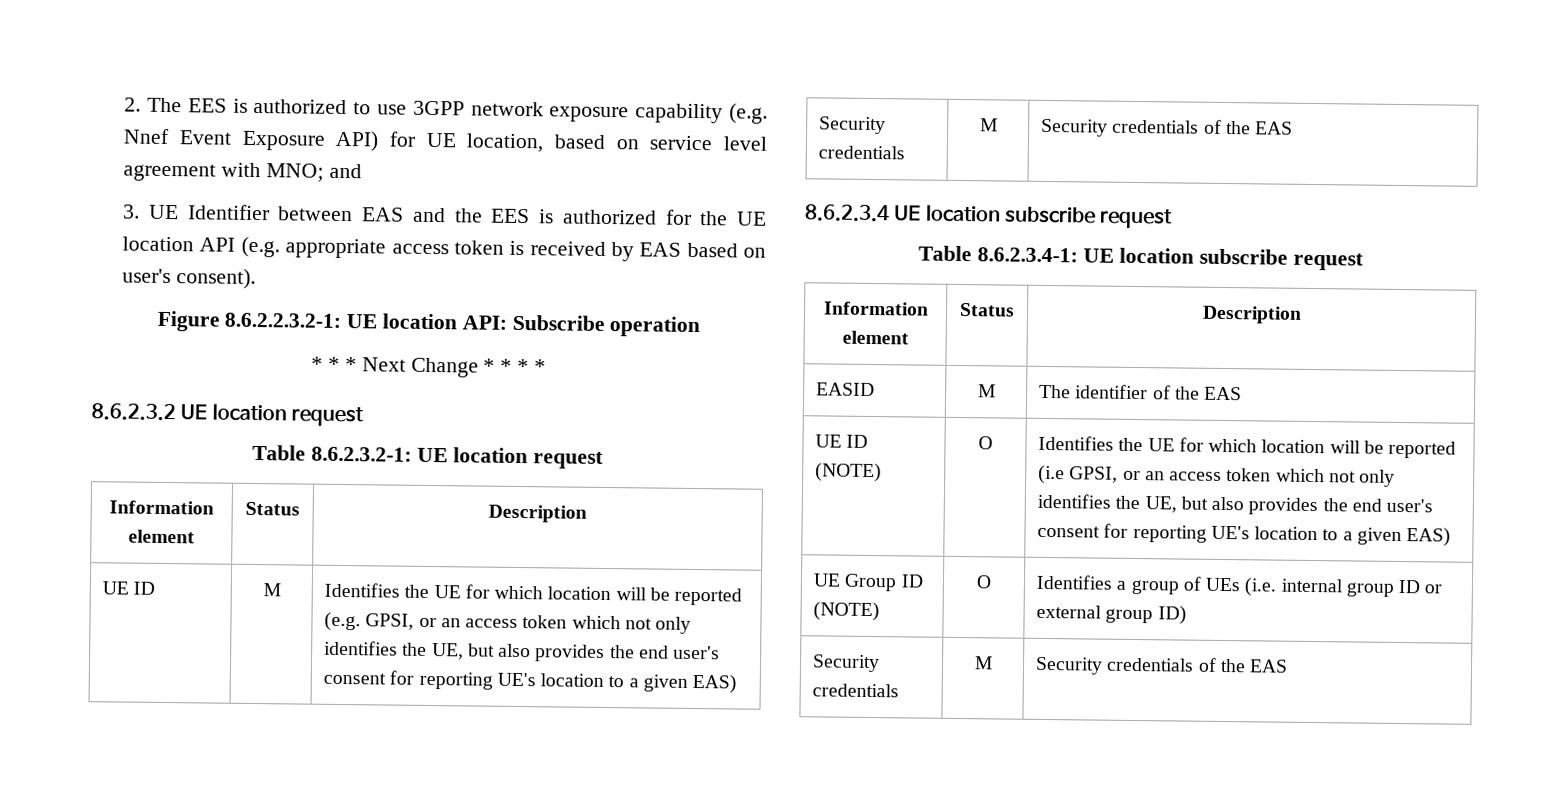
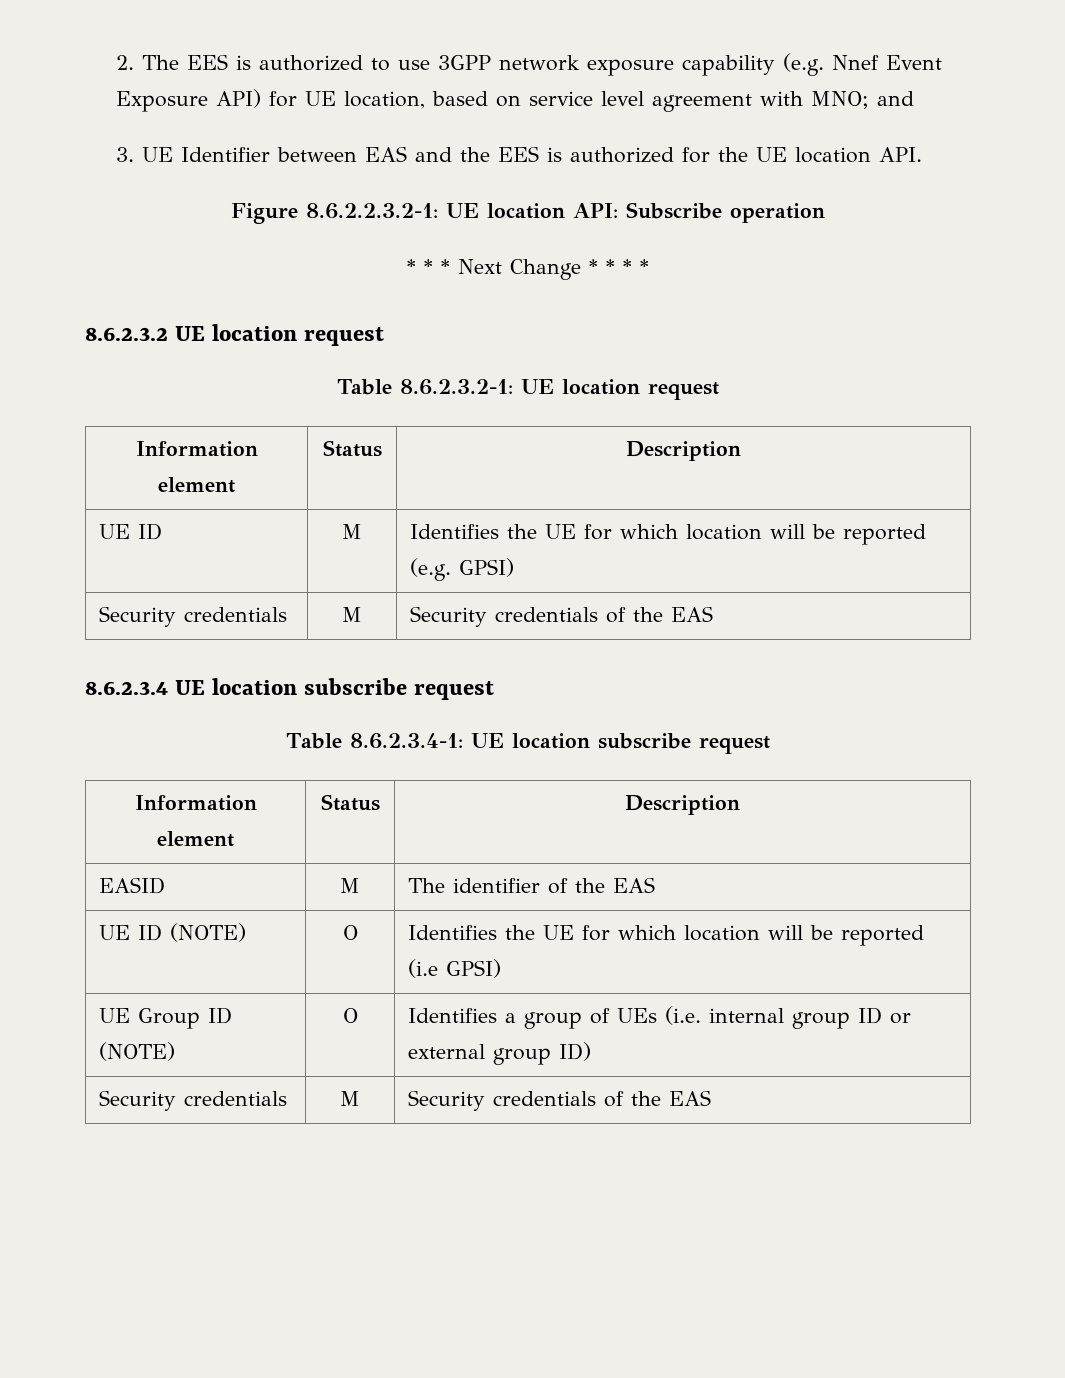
- 3. UE Identifier between EAS and the EES is authorized for the UE location API (e.g. appropriate access token is received by EAS based on user's consent).
+ 3. UE Identifier between EAS and the EES is authorized for the UE location API.
- UE ID | M | Identifies the UE for which location will be reported (e.g. GPSI, or an access token which not only identifies the UE, but also provides the end user's consent for reporting UE's location to a given EAS)
+ UE ID | M | Identifies the UE for which location will be reported (e.g. GPSI)
- UE ID (NOTE) | O | Identifies the UE for which location will be reported (i.e GPSI, or an access token which not only identifies the UE, but also provides the end user's consent for reporting UE's location to a given EAS)
+ UE ID (NOTE) | O | Identifies the UE for which location will be reported (i.e GPSI)

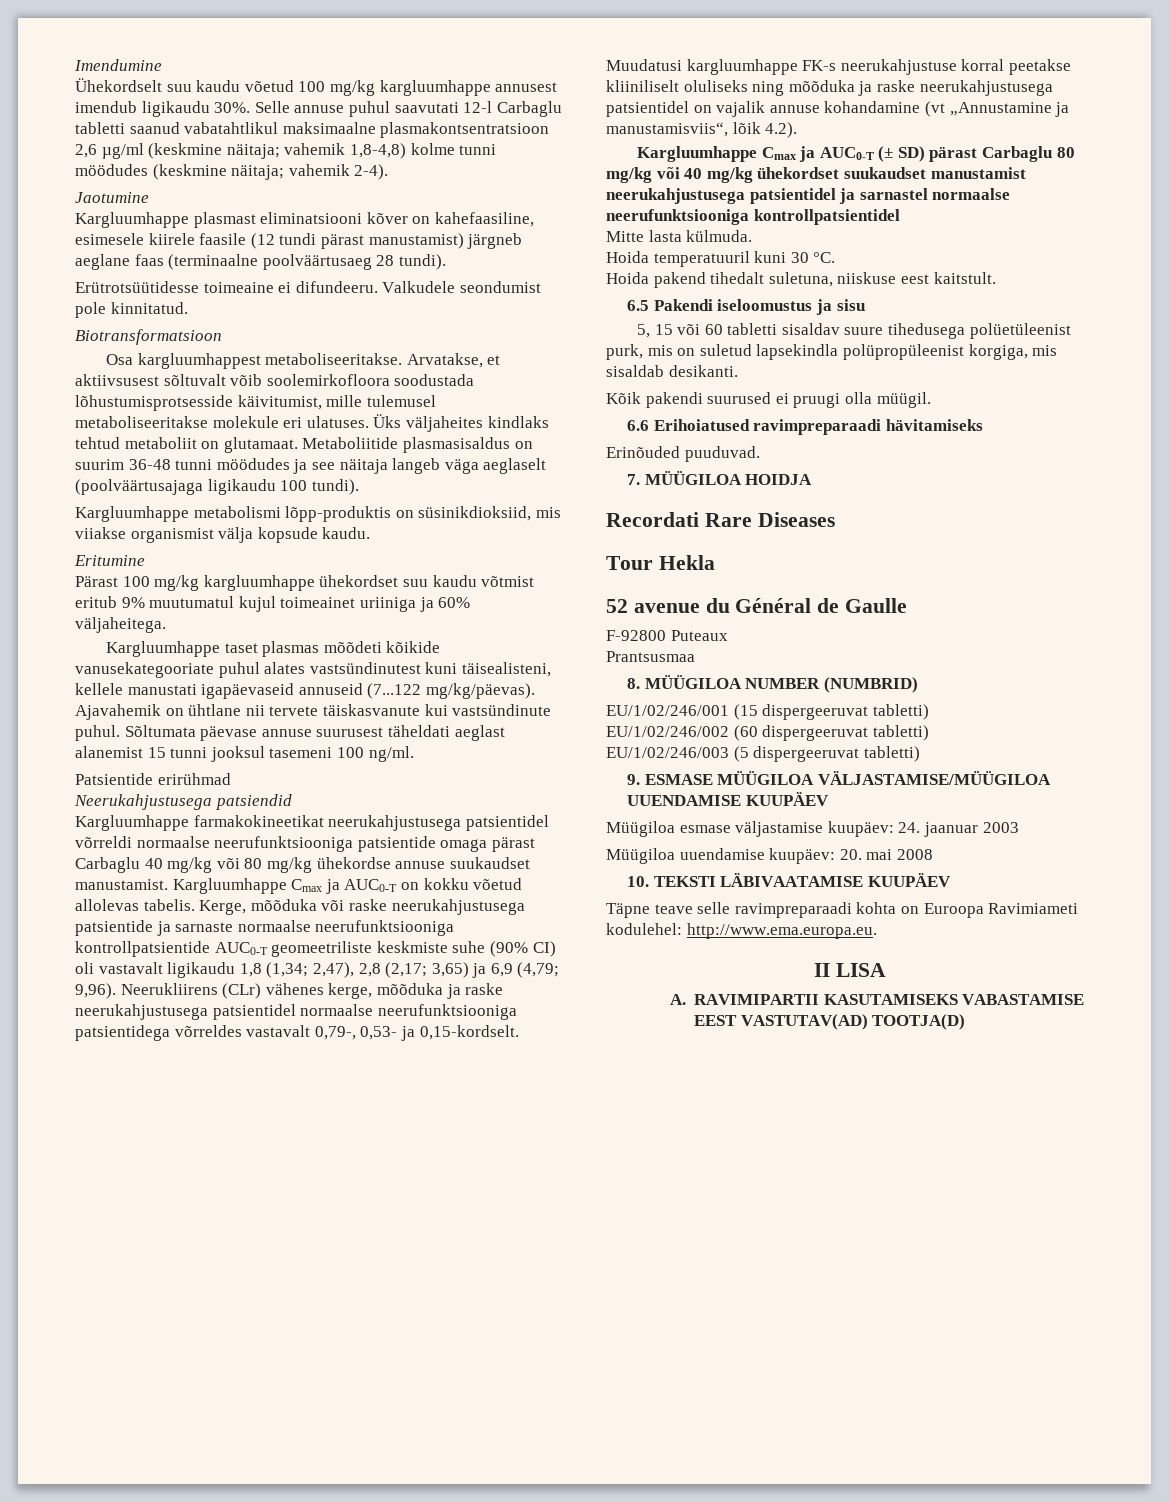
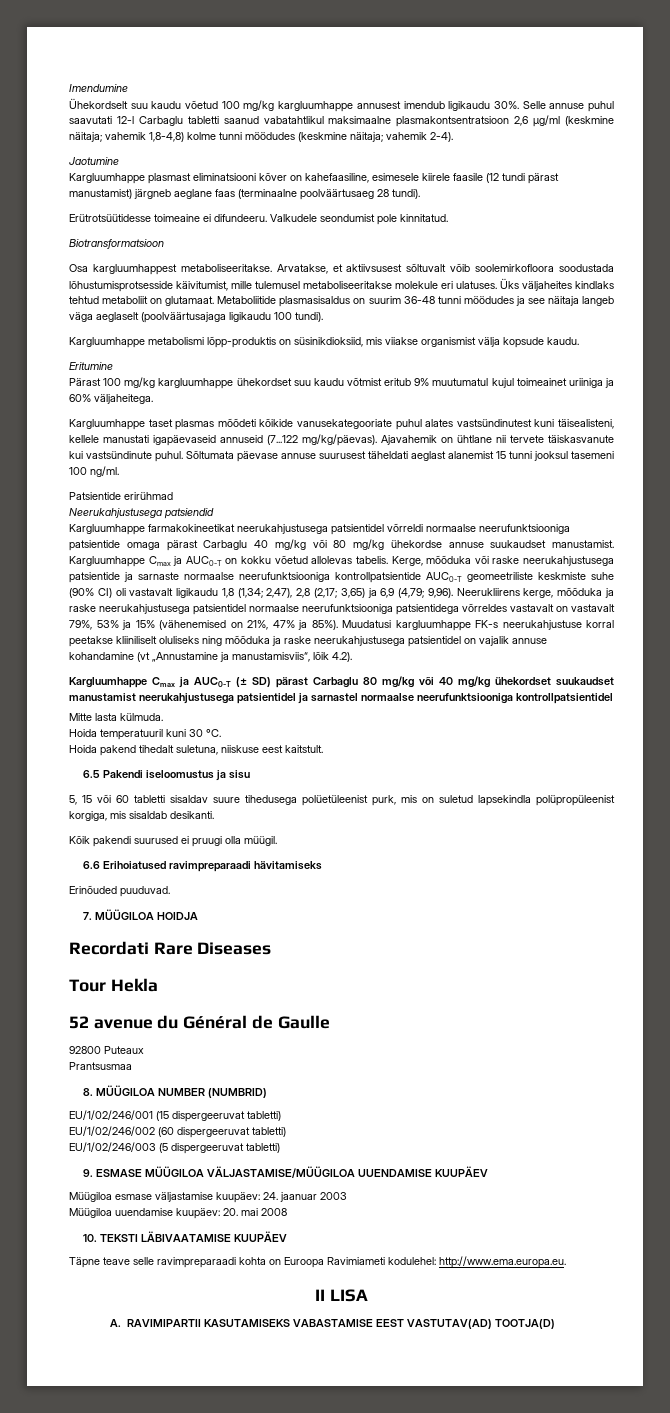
- Neerukliirens (CLr) vähenes kerge, mõõduka ja raske neerukahjustusega patsientidel normaalse neerufunktsiooniga patsientidega võrreldes vastavalt 0,79-, 0,53- ja 0,15-kordselt.
+ Neerukliirens kerge, mõõduka ja raske neerukahjustusega patsientidel normaalse neerufunktsiooniga patsientidega võrreldes vastavalt on vastavalt 79%, 53% ja 15% (vähenemised on 21%, 47% ja 85%).
- F-92800 Puteaux
+ 92800 Puteaux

________________________

## WHAT THIS TASK INVOLVES
Word for word, please reproduce each entry above and leave out every picture.

## COMPLETED TASK
- 3. UE Identifier between EAS and the EES is authorized for the UE location API (e.g. appropriate access token is received by EAS based on user's consent).
+ 3. UE Identifier between EAS and the EES is authorized for the UE location API.
- UE ID | M | Identifies the UE for which location will be reported (e.g. GPSI, or an access token which not only identifies the UE, but also provides the end user's consent for reporting UE's location to a given EAS)
+ UE ID | M | Identifies the UE for which location will be reported (e.g. GPSI)
- UE ID (NOTE) | O | Identifies the UE for which location will be reported (i.e GPSI, or an access token which not only identifies the UE, but also provides the end user's consent for reporting UE's location to a given EAS)
+ UE ID (NOTE) | O | Identifies the UE for which location will be reported (i.e GPSI)

- Neerukliirens (CLr) vähenes kerge, mõõduka ja raske neerukahjustusega patsientidel normaalse neerufunktsiooniga patsientidega võrreldes vastavalt 0,79-, 0,53- ja 0,15-kordselt.
+ Neerukliirens kerge, mõõduka ja raske neerukahjustusega patsientidel normaalse neerufunktsiooniga patsientidega võrreldes vastavalt on vastavalt 79%, 53% ja 15% (vähenemised on 21%, 47% ja 85%).
- F-92800 Puteaux
+ 92800 Puteaux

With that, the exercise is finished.